0

O Manixi, o que me acena provocativamente, não é o Manixi real dos manuais geográficos da região amazonense. Encontro-me, aqui, acanhada pelo mítico-ficcional Seringal Manixi e por seu Palácio magnificente, “supremo, inominável, majestoso”[xxxv]; inclusive, por seu dono extraordinário, cuja alcunha reputada é Pierre Bataillon, “um homem que vivia debaixo do ouro no Alto Juruá”[xxxvi]; além de deparar-me enlaçada nas inúmeras questões pós-modernas deste diferenciado romance. Entretanto, para deslindá-lo reflexivamente, com convicção teórico-interpretativa, buscando o plano do silêncio fenomenológico à moda dos atuais pensamentos interativos, ou do filósofo francês Gaston Bachelard, ou pela poderosa lente genealógica de Michel Foucault, não me furtarei a um cotejamento com a realidade histórico-geográfica do Amazonas, confrontando-a com o sistema mítico-social da ficção rogeliana, em benefício de esclarecimentos interpretativos. Por conseguinte, buscarei, no texto ficcional pós-moderno, as informações proveitosas ao meu interativo e reflexivo pensamento dialetizado.

 

O Manixi da narrativa rogeliana poderá ser visto pelo mesmo prisma que revelou aos leitores universais o Sertão ficcional de Guimarães Rosa. Assim como o Sertão roseano, oriundo do sertão de Minas Gerais, que “está em todo lugar”, como diz Riobaldo (o personagem-narrador de Guimarães Rosa), do mesmo modo percebo o Manixi ficcional rogeliano. Assim como o Sertão de Guimarães Rosa foi visto, por mim, em meu livro, Do Pensamento Contínuo à Transcendência Vital (do cogito(1) ao cogito(3)), como um reflexo da casa primordial, repensada a partir da ciência filosófica de Gaston Bachelard, da mesma forma o espaço ficcional do Manixi será aqui interpretado. A narrativa revelou-me - e revelará aos futuros leitores rogelianos - as íntimas lembranças (memória) e recordações (matéria poética) do narrador amazonense, sobre a sua “casa primordial” inesquecível. Os sentidos vitais (auditivos, visuais, nasais, táticos, gustativos), provindos da infância e adolescência, vividos ali, permaneceram/permanecem intensos e persistentes em suas lembranças poetizadas, mesmo que ele esteja hoje distanciado geograficamente de seu lugar de nascimento, e são percebidos liricamente (matéria lírica interferindo no relato ficcional) ao longo da narrativa.
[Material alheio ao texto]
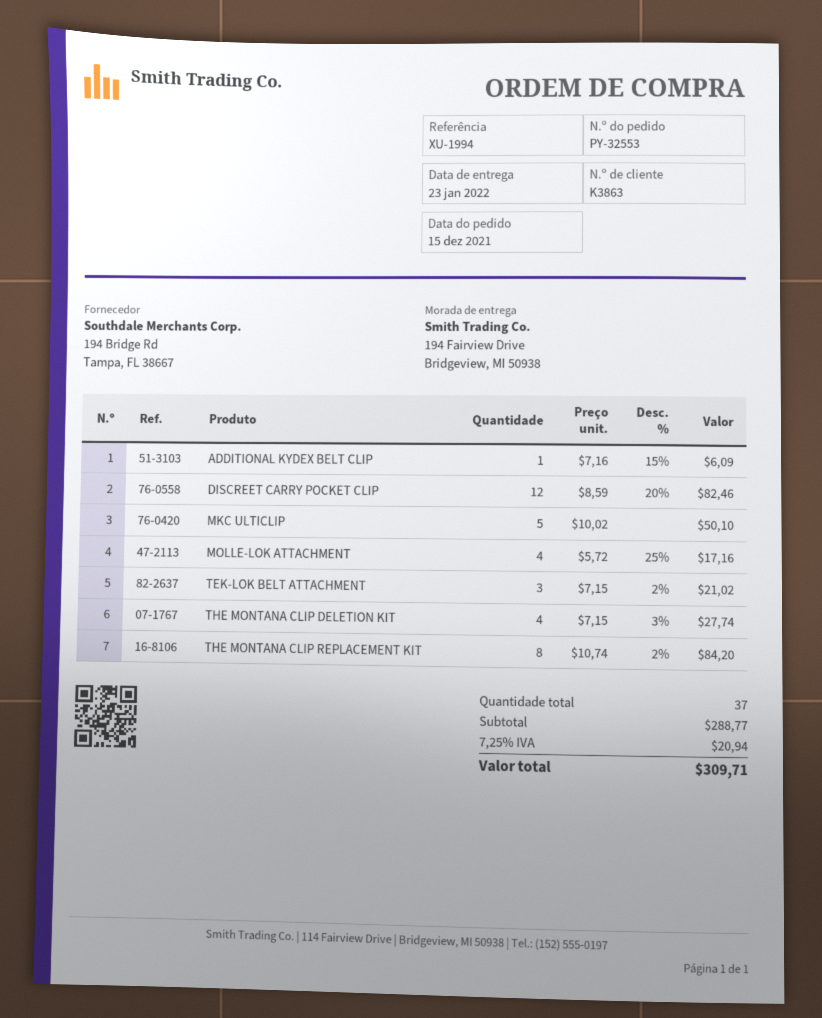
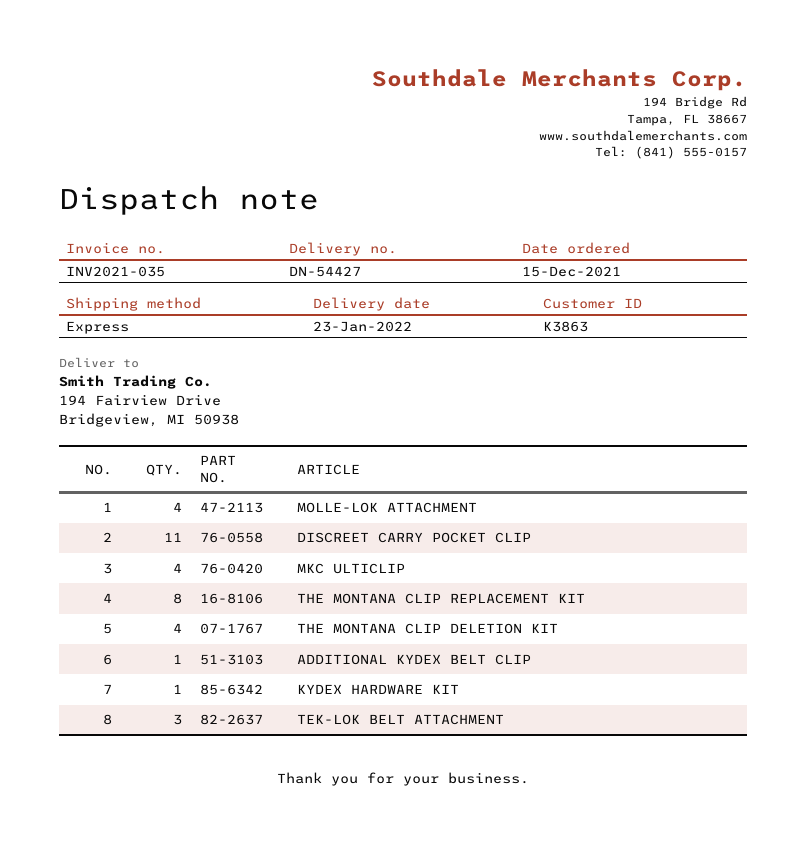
DISCREET CARRY POCKET CLIP: 12 -> 11
MKC ULTICLIP: 5 -> 4
KYDEX HARDWARE KIT: none -> 1

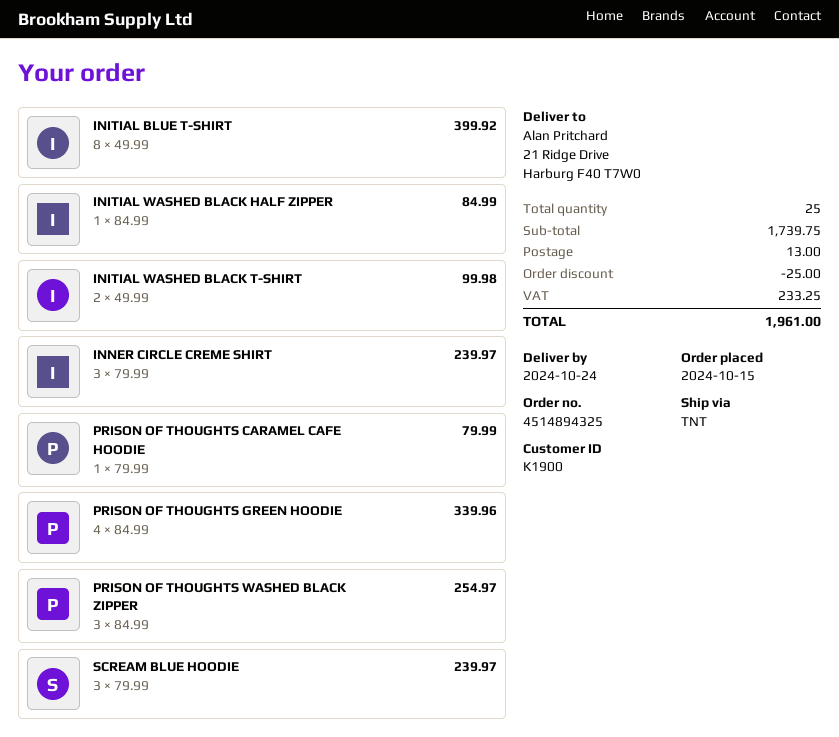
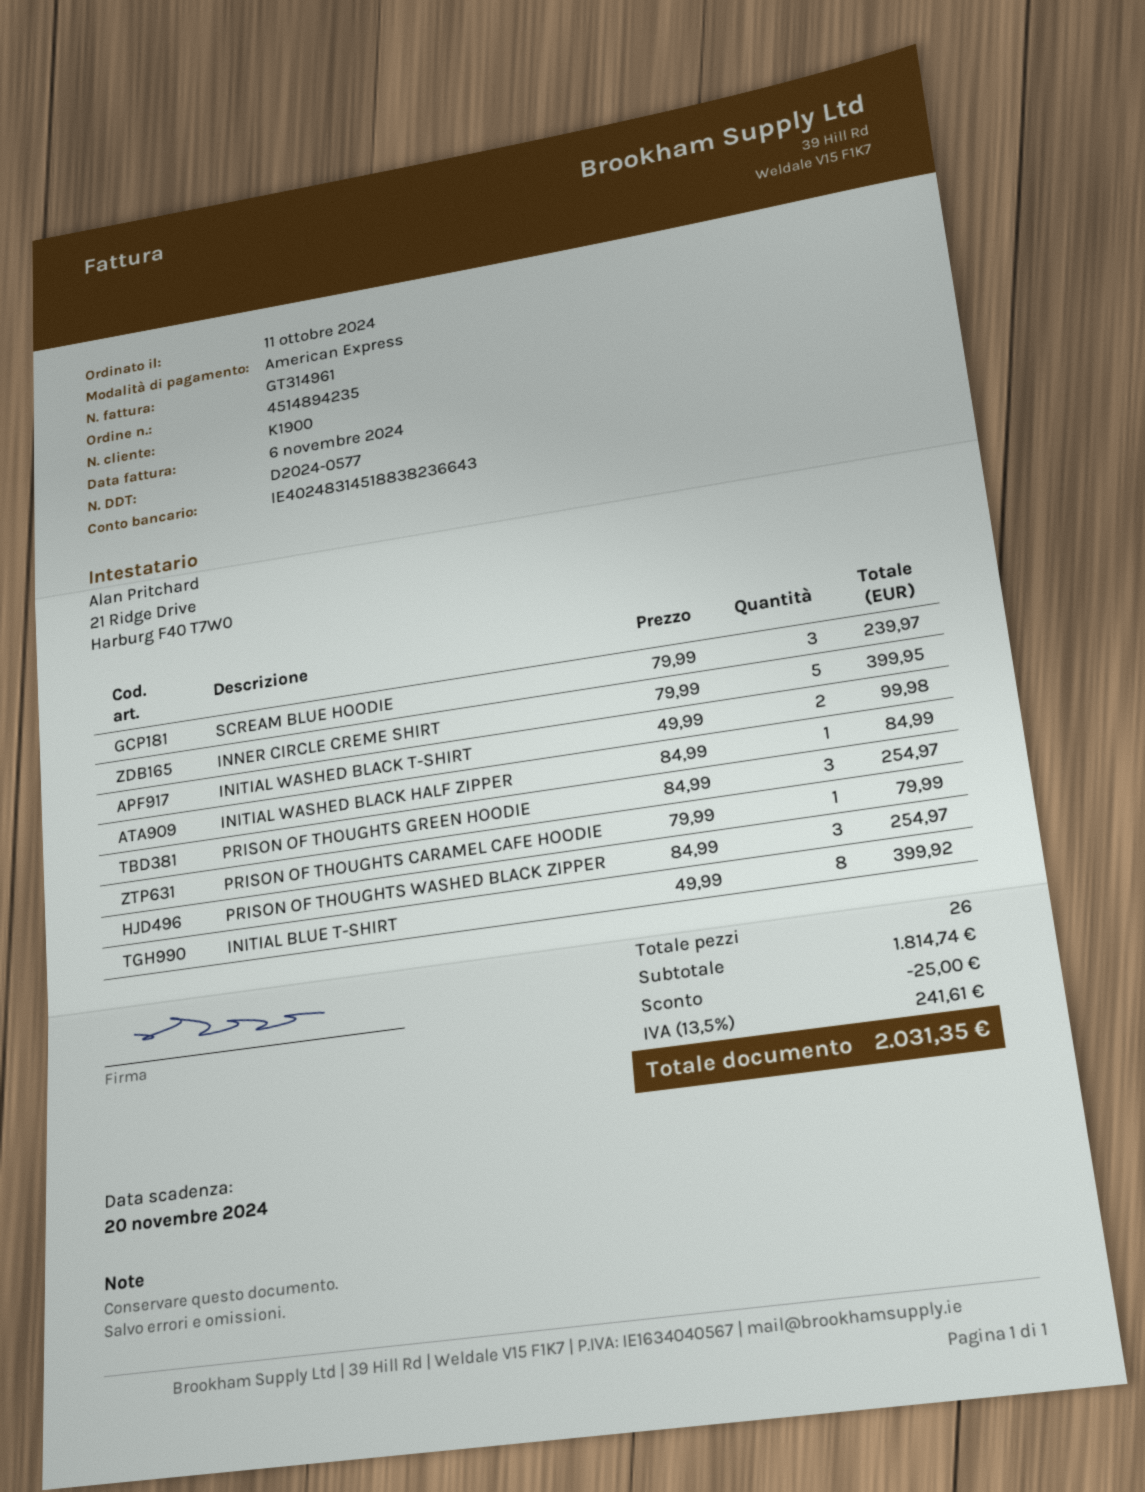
order number: 4514894325 -> 4514894235
order date: 2024-10-15 -> 2024-10-11
INNER CIRCLE CREME SHIRT: 3 x 79.99 = 239.97 -> 5 x 79.99 = 399.95
PRISON OF THOUGHTS GREEN HOODIE: 4 x 84.99 = 339.96 -> 3 x 84.99 = 254.97
total quantity: 25 -> 26
subtotal: 1739.75 -> 1814.74
shipping: 13.00 -> none
tax: 233.25 -> 241.61
total: 1961.00 -> 2031.35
Quem se lembra (recorda ficcionalmente) do Igarapé do Inferno (por que “do Inferno”?) e de toda aquela paisagem dantesca é o segundo narrador, originário do entrópico século XX. O personagem-narrador Ribamar de Sousa apenas se coloca como o porta-voz de suas reminiscências (ou o duplo, ou a máscara ficcional do criador singular atavicamente preso às lembranças e recordações do passado, fossem boas ou más).